Malgré leur immense popularité, les dinosaures font l’objet de nombreuses confusions et malentendus : de la tendance de nos imaginaires à faire cohabiter indistinctement des espèces pourtant éloignées dans le temps par plusieurs dizaines de millions d’années à nos présupposés sur leur comportement.

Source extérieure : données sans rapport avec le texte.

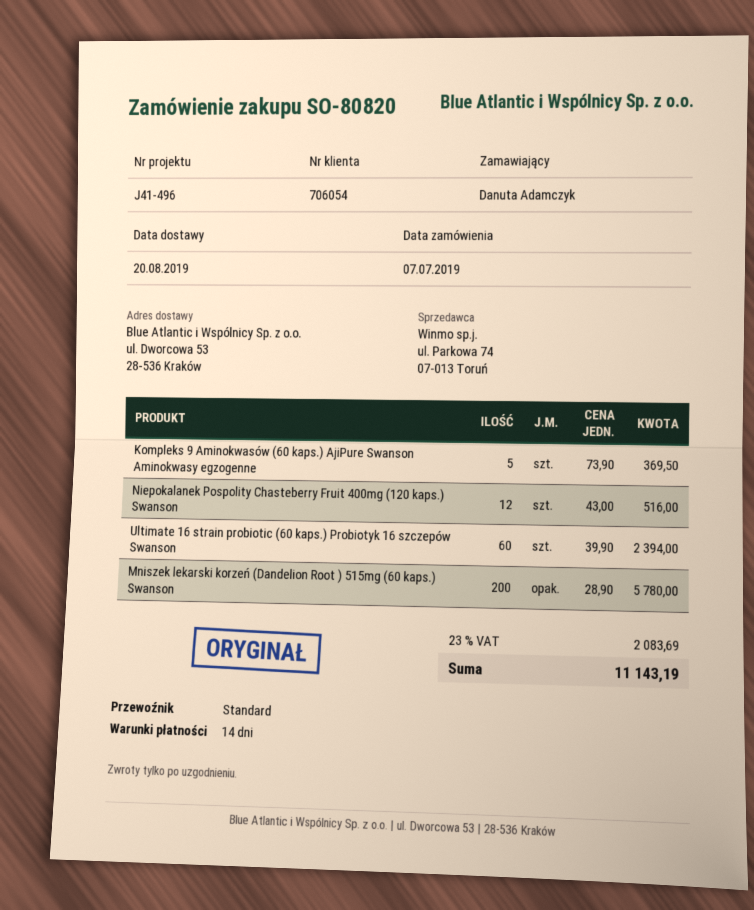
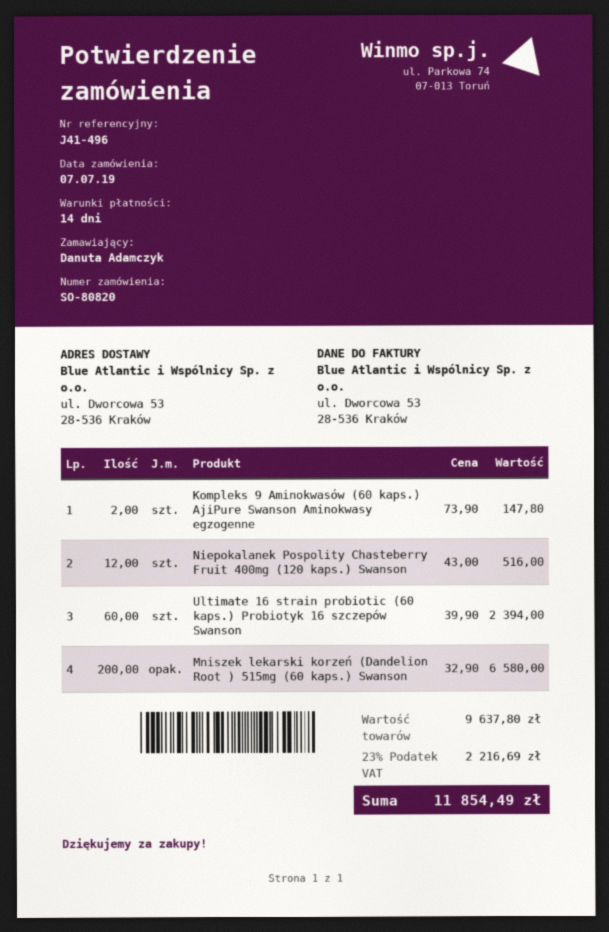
Kompleks 9 Aminokwasów (60 kaps.) AjiPure Swanson Aminokwasy egzogenne: 5 x 73.90 = 369.50 -> 2 x 73.90 = 147.80
Mniszek lekarski korzeń (Dandelion Root ) 515mg (60 kaps.) Swanson: 200 x 28.90 = 5780.00 -> 200 x 32.90 = 6580.00
tax: 23% = 2083.69 -> 23% = 2216.69
total: 11143.19 -> 11854.49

Ronan Allain, paléontologue responsable des collections de reptiles et d'oiseaux fossiles au Muséum national d'histoire naturelle, se propose dans Histoire des dinosaures de lutter contre quelques idées reçues en rédigeant un digest de l’évolution des dinosaures et de nos connaissances relatives à ceux-ci. La première partie est franchement rugueuse, faisant la part belle à des notions d’anatomie comparée pour donner à comprendre les liens et les différences entre les deux grandes familles (ou clades) de dinosaures les Ornithischiens et les Saurischiens, en citant nombre de spécimens issus de ces deux groupes au fil du Trias, du Jurassique et du Crétacé. Il est difficile de se projeter, faute d’illustrations, dans ces évocations méticuleuses des agencements ostéologiques spécifiques à chaque espèce.
Il faut pourtant s’accrocher : on est récompensé par la deuxième partie du programme, bien plus accessible, qui mêle quelques récits personnels de Ronan Allain à une petite histoire de l’étude des dinosaures, marquée par quantités de fouilles spectaculaires, de controverses et de chamailleries mémorables, à commencer par les Bone Wars qui opposèrent deux paléontologues américains, Cope et Marsh, prêts à tout pour mettre la main sur les plus beaux spécimens et ruiner la réputation de leur rival.
Entre ces anecdotes savoureuses, on découvrira aussi l’histoire des premières structures assimilables à des plumes sur des fossiles de dinosaures, celle du long processus permettant définitivement d’établir, sur la base de l’anatomie comparée notamment, la parenté entre les dinosaures et les oiseaux (assortie d’une énigme toujours d’actualité : comment le premier dinosaure a-t-il réussi à s’envoler ?), ou encore une vaste rétrospective, depuis le « catastrophisme » de Buffon, des hypothèses concernant la fin des dinosaures jusqu’à la mise en évidence en 1980 d’une fine couche sédimentaire sur l’ensemble de la planète dont la concentration anormale en iridium prouve l’existence d’un impact météoritique, principal (mais pas seul) responsable de la crise du Crétacé-Tertiaire. Des parcours passionnants, aux longs desquels Ronan Allain nous invite à nous défaire de deux biais - celui qui voudrait faire des dinosaures les maîtres absolus et incontestés de la Terre à leur époque, occultant toutes les autres formes de vie ; celui qui voit au contraire dans leur extinction la preuve de leur inadaptation et de leurs limites, permettant au passage de valoriser les mammifères que nous sommes - pour pouvoir regarder les dinosaures d’un œil nouveau.